ACTIVITY: Nothing except the pictures should be left out when you reproduce the listing exactly.

INPUT DATA:
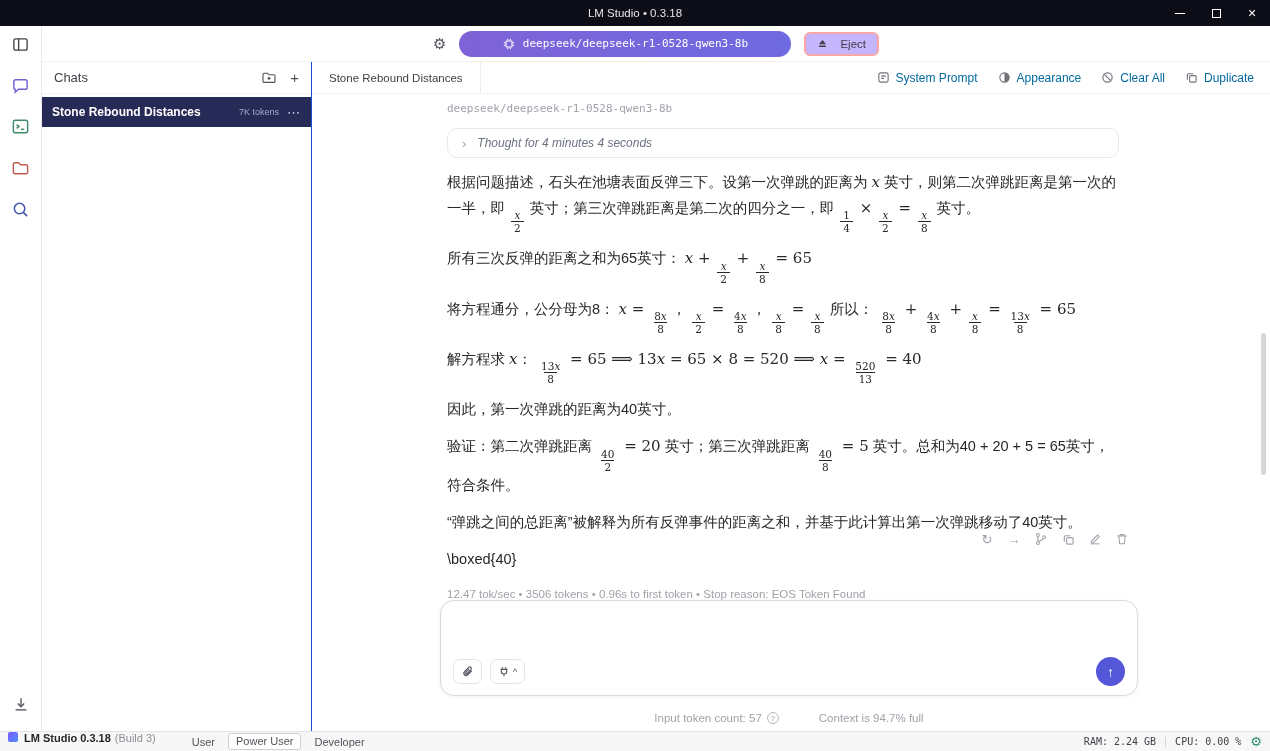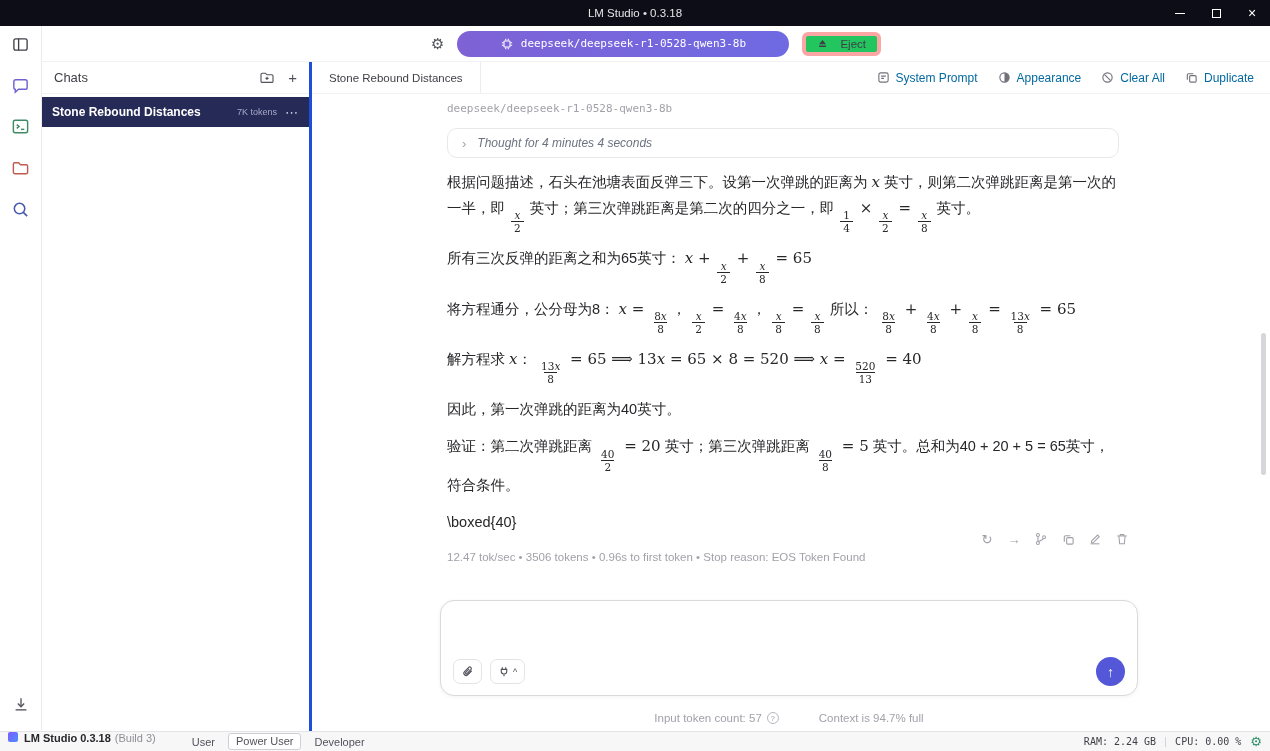--- a/index.html
+++ b/index.html
@@ -17,35 +17,35 @@
   .win-btn .max-box { width:9px; height:9px; border:1px solid #fff; display:block; }
 
   
   .toprow { position:absolute; top:26px; left:42px; right:0; height:36px; background:#fff;
     display:flex; align-items:center; justify-content:center; gap:13px; border-bottom:1px solid #f2f2f5; }
   .gear-btn { color:#52525b; font-size:15px; line-height:1; cursor:pointer; }
   .model-pill { display:flex; align-items:center; justify-content:center; gap:8px; width:332px; height:26px;
     border-radius:14px; color:#fff; background:linear-gradient(90deg,var(--pill-start,#7e62d6),var(--pill-end,#6f6ae2));
     font-family:"DejaVu Sans Mono","Liberation Mono",monospace; font-size:11px; cursor:pointer; }
   .eject-btn { display:flex; align-items:center; gap:12px; height:24px; padding:0 11px;
-    border:4px solid #fca5a5; border-radius:6px; background:#22c55e; color:#3f3f46; font-size:11.5px; cursor:pointer; }
+    border:2px solid #fca5a5; border-radius:6px; background:#c4b5fd; color:#3f3f46; font-size:11.5px; cursor:pointer; }
 
   
   .rail { position:absolute; top:26px; left:0; width:42px; bottom:20px; background:#fff; border-right:1px solid #ececf0; }
   .rail-icon { position:absolute; left:50%; transform:translateX(-50%); width:24px; height:24px;
     display:flex; align-items:center; justify-content:center; cursor:pointer; }
   .c-toggle { color:#3f3f46; }
   .c-chat { color:#6f62d2; }
   .c-term { color:#3d8a67; }
   .c-folder { color:#c05b52; }
   .c-search { color:#4757ad; }
   .c-down { color:#52525b; }
 
   
-  .sidebar { position:absolute; top:62px; left:42px; width:270px; bottom:20px; background:#fff; border-right:3px solid #1d4ed8; }
+  .sidebar { position:absolute; top:62px; left:42px; width:270px; bottom:20px; background:#fff; border-right:1px solid #1d4ed8; }
   .sidebar-head { height:32px; display:flex; align-items:center; padding:0 12px; border-bottom:1px solid #f2f2f5; }
   .sidebar-head .title { font-size:13px; color:#3f3f46; flex:1; }
   .sidebar-head .hd-ic { color:#52525b; margin-left:13px; display:flex; align-items:center; cursor:pointer; }
   .sidebar-head .plus { font-size:15px; line-height:1; }
   .chat-item { margin-top:3px; height:30px; background:var(--selected-chat-bg,#262a57);
     display:flex; align-items:center; padding:0 10px; cursor:pointer; }
   .chat-item .label { flex:1; color:#fff; font-size:12px; font-weight:600;
     white-space:nowrap; overflow:hidden; text-overflow:ellipsis; }
   .chat-item .badge { font-size:9px; color:#a7a9c9; margin:0 8px 0 6px; white-space:nowrap; }
   .chat-item .more { color:#c7c9e2; font-size:13px; letter-spacing:1px; cursor:pointer; }
@@ -338,20 +338,21 @@
               <span class="den">13</span>
             </span><span class="math"> = 40</span></div>
           <div class="para"><span>因此，第一次弹跳的距离为40英寸。</span></div>
           <div class="para"><span>验证：第二次弹跳距离 </span><span class="frac">
               <span class="num">40</span>
               <span class="den">2</span>
             </span><span class="math"> = 20</span><span> 英寸；第三次弹跳距离 </span><span class="frac">
               <span class="num">40</span>
               <span class="den">8</span>
             </span><span class="math"> = 5</span><span> 英寸。总和为40 + 20 + 5 = 65英寸，符合条件。</span></div>
+          <div class="para"><span>“弹跳之间的总距离”被解释为所有反弹事件的距离之和，并基于此计算出第一次弹跳移动了40英寸。</span></div>
           <div class="para"><span>\boxed{40}</span></div>
         </div>
       <div class="stats">12.47 tok/sec • 3506 tokens • 0.96s to first token • Stop reason: EOS Token Found</div>
     </div>
 
     <div class="msg-actions">
       <span class="ic">
           <span>↻</span>
         </span>
       <span class="ic">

EXERCISE RESPONSE:
--- a/index.html
+++ b/index.html
@@ -17,35 +17,35 @@
   .win-btn .max-box { width:9px; height:9px; border:1px solid #fff; display:block; }
 
   
   .toprow { position:absolute; top:26px; left:42px; right:0; height:36px; background:#fff;
     display:flex; align-items:center; justify-content:center; gap:13px; border-bottom:1px solid #f2f2f5; }
   .gear-btn { color:#52525b; font-size:15px; line-height:1; cursor:pointer; }
   .model-pill { display:flex; align-items:center; justify-content:center; gap:8px; width:332px; height:26px;
     border-radius:14px; color:#fff; background:linear-gradient(90deg,var(--pill-start,#7e62d6),var(--pill-end,#6f6ae2));
     font-family:"DejaVu Sans Mono","Liberation Mono",monospace; font-size:11px; cursor:pointer; }
   .eject-btn { display:flex; align-items:center; gap:12px; height:24px; padding:0 11px;
-    border:4px solid #fca5a5; border-radius:6px; background:#22c55e; color:#3f3f46; font-size:11.5px; cursor:pointer; }
+    border:2px solid #fca5a5; border-radius:6px; background:#c4b5fd; color:#3f3f46; font-size:11.5px; cursor:pointer; }
 
   
   .rail { position:absolute; top:26px; left:0; width:42px; bottom:20px; background:#fff; border-right:1px solid #ececf0; }
   .rail-icon { position:absolute; left:50%; transform:translateX(-50%); width:24px; height:24px;
     display:flex; align-items:center; justify-content:center; cursor:pointer; }
   .c-toggle { color:#3f3f46; }
   .c-chat { color:#6f62d2; }
   .c-term { color:#3d8a67; }
   .c-folder { color:#c05b52; }
   .c-search { color:#4757ad; }
   .c-down { color:#52525b; }
 
   
-  .sidebar { position:absolute; top:62px; left:42px; width:270px; bottom:20px; background:#fff; border-right:3px solid #1d4ed8; }
+  .sidebar { position:absolute; top:62px; left:42px; width:270px; bottom:20px; background:#fff; border-right:1px solid #1d4ed8; }
   .sidebar-head { height:32px; display:flex; align-items:center; padding:0 12px; border-bottom:1px solid #f2f2f5; }
   .sidebar-head .title { font-size:13px; color:#3f3f46; flex:1; }
   .sidebar-head .hd-ic { color:#52525b; margin-left:13px; display:flex; align-items:center; cursor:pointer; }
   .sidebar-head .plus { font-size:15px; line-height:1; }
   .chat-item { margin-top:3px; height:30px; background:var(--selected-chat-bg,#262a57);
     display:flex; align-items:center; padding:0 10px; cursor:pointer; }
   .chat-item .label { flex:1; color:#fff; font-size:12px; font-weight:600;
     white-space:nowrap; overflow:hidden; text-overflow:ellipsis; }
   .chat-item .badge { font-size:9px; color:#a7a9c9; margin:0 8px 0 6px; white-space:nowrap; }
   .chat-item .more { color:#c7c9e2; font-size:13px; letter-spacing:1px; cursor:pointer; }
@@ -338,20 +338,21 @@
               <span class="den">13</span>
             </span><span class="math"> = 40</span></div>
           <div class="para"><span>因此，第一次弹跳的距离为40英寸。</span></div>
           <div class="para"><span>验证：第二次弹跳距离 </span><span class="frac">
               <span class="num">40</span>
               <span class="den">2</span>
             </span><span class="math"> = 20</span><span> 英寸；第三次弹跳距离 </span><span class="frac">
               <span class="num">40</span>
               <span class="den">8</span>
             </span><span class="math"> = 5</span><span> 英寸。总和为40 + 20 + 5 = 65英寸，符合条件。</span></div>
+          <div class="para"><span>“弹跳之间的总距离”被解释为所有反弹事件的距离之和，并基于此计算出第一次弹跳移动了40英寸。</span></div>
           <div class="para"><span>\boxed{40}</span></div>
         </div>
       <div class="stats">12.47 tok/sec • 3506 tokens • 0.96s to first token • Stop reason: EOS Token Found</div>
     </div>
 
     <div class="msg-actions">
       <span class="ic">
           <span>↻</span>
         </span>
       <span class="ic">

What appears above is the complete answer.